Metabase Malli Cheatsheet

In the app

  • mc/validate
  • mc/explain
  • me/humanize
  • mu/defn

dev-time helpers (occasionally used in the app itself)

  • umd/describe
  • mp/provide
  • mg/generate
  • mg/sample
(ns malli.cheatsheet
  (:require [malli.core :as mc] ;; nocommit
            [malli.error :as me]
            [malli.util :as mut]
            [metabase.util.malli :as mu]
            [metabase.util.malli.describe :as umd] ;; umd/describe
            [malli.provider :as mp]
            [malli.generator :as mg]
            [malli.transform :as mtx]
            [clojure.test.check.generators :as gen]))

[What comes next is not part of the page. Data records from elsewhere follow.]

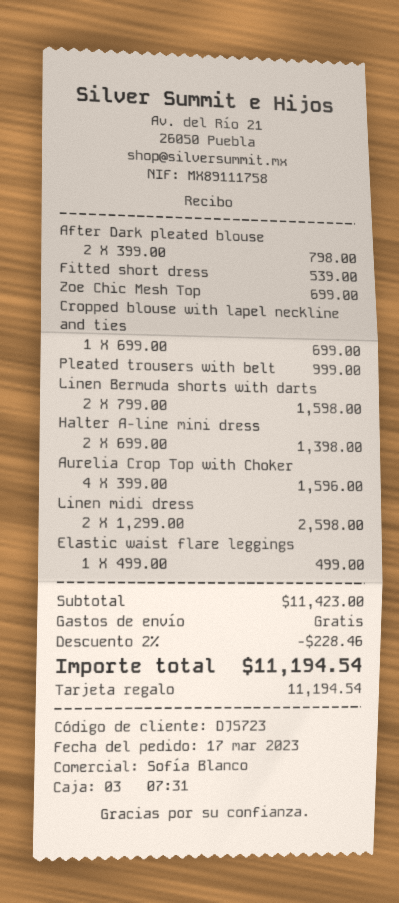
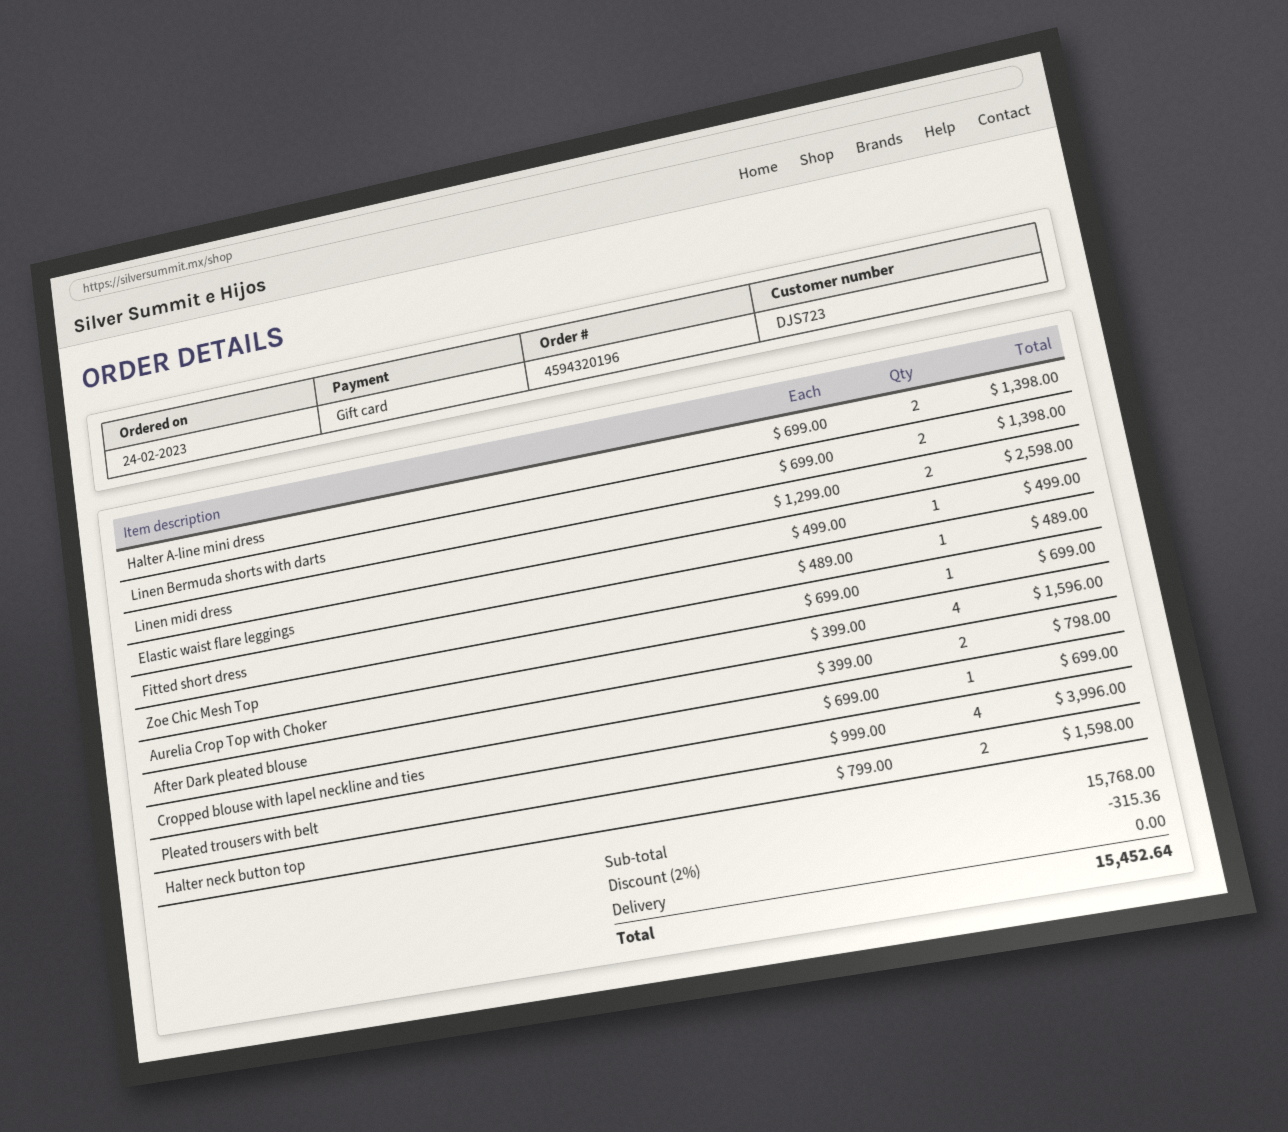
order date: 2023-03-17 -> 2023-02-24
Fitted short dress: 1 x 539.00 = 539.00 -> 1 x 489.00 = 489.00
Pleated trousers with belt: 1 x 999.00 = 999.00 -> 4 x 999.00 = 3996.00
Linen Bermuda shorts with darts: 2 x 799.00 = 1598.00 -> 2 x 699.00 = 1398.00
Halter neck button top: none -> 2 x 799.00 = 1598.00
subtotal: 11423.00 -> 15768.00
discount: 2% = 228.46 -> 2% = 315.36
total: 11194.54 -> 15452.64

Mc/Validate - Mc/Validates a value againsta a given schema.

(mc/validate int? 3)
;; => true

(mc/validate int? "3")
;; => false

mc/explain - like spec's mc/explain data. Returns nil when validation passes

(mc/explain int? 3)
;; => nil

(mc/explain int? "3")
;; => {:schema int?, :value "3", :errors ({:path [], :in [], :schema int?, :value "3"})}

(mc/explain [:map [:x [:map [:y int?]]]] {:x {}})
;; => {:schema [:map [:x [:map [:y int?]]]], :value {:x {}}, :errors ({:path [:x :y], :in [:x :y], :schema [:map [:y int?]], :value nil, :type :malli.core/missing-key})}

me/humanize - rewrites the output of mc/explain into something that is usually easier to read

(me/humanize (mc/explain [:map [:x [:map [:y int?]]]] {:x {}}))
;; => {:x {:y ["missing required key"]}}

;; malli schemas accept properties:
(mc/validate :string "")
;; => true

(mc/validate [:string {:min 3}] "")
;; => false

(me/humanize (mc/explain [:string {:min 3}] ""))
;; => ["should be at least 3 characters"]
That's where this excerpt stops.